Your copy of the data should match it exactly, leaving out only the pictures.

*** Opening Supplied data ***

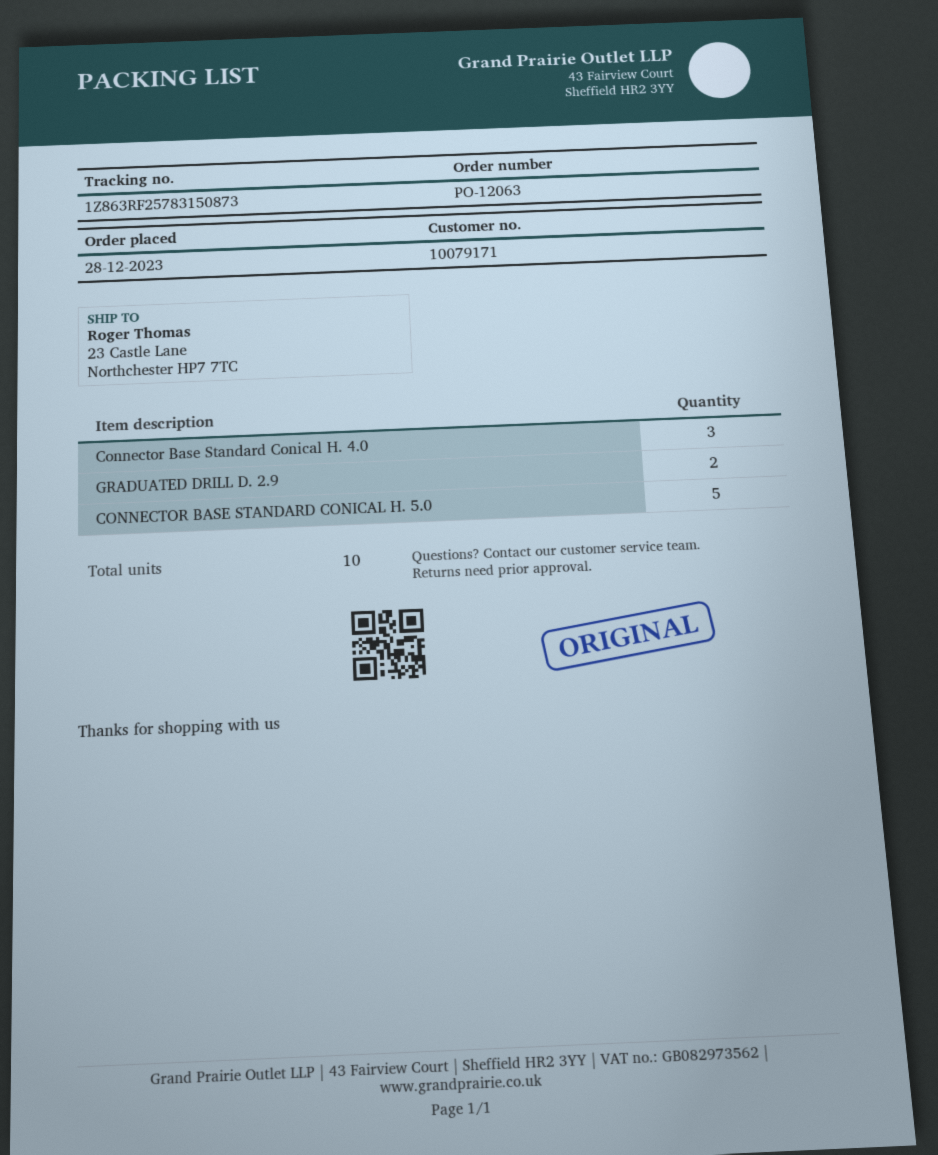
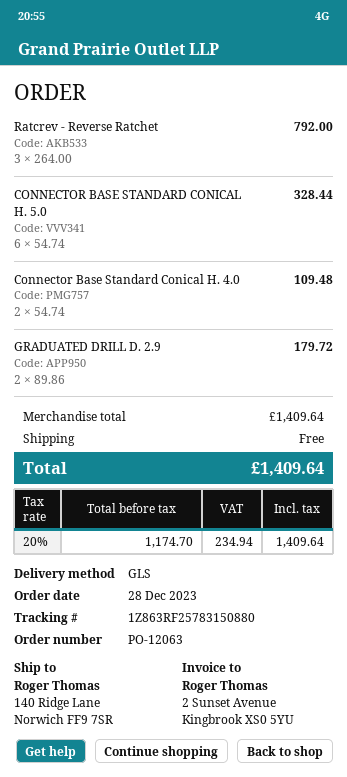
tracking number: 1Z863RF25783150873 -> 1Z863RF25783150880
ship to: 23 Castle Lane, Northchester HP7 7TC -> 140 Ridge Lane, Norwich FF9 7SR
Connector Base Standard Conical H. 4.0: 3 -> 2
CONNECTOR BASE STANDARD CONICAL H. 5.0: 5 -> 6
Ratcrev - Reverse Ratchet: none -> 3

*** Closing Supplied data ***

# Answer space
tracking number: 1Z863RF25783150873 -> 1Z863RF25783150880
ship to: 23 Castle Lane, Northchester HP7 7TC -> 140 Ridge Lane, Norwich FF9 7SR
Connector Base Standard Conical H. 4.0: 3 -> 2
CONNECTOR BASE STANDARD CONICAL H. 5.0: 5 -> 6
Ratcrev - Reverse Ratchet: none -> 3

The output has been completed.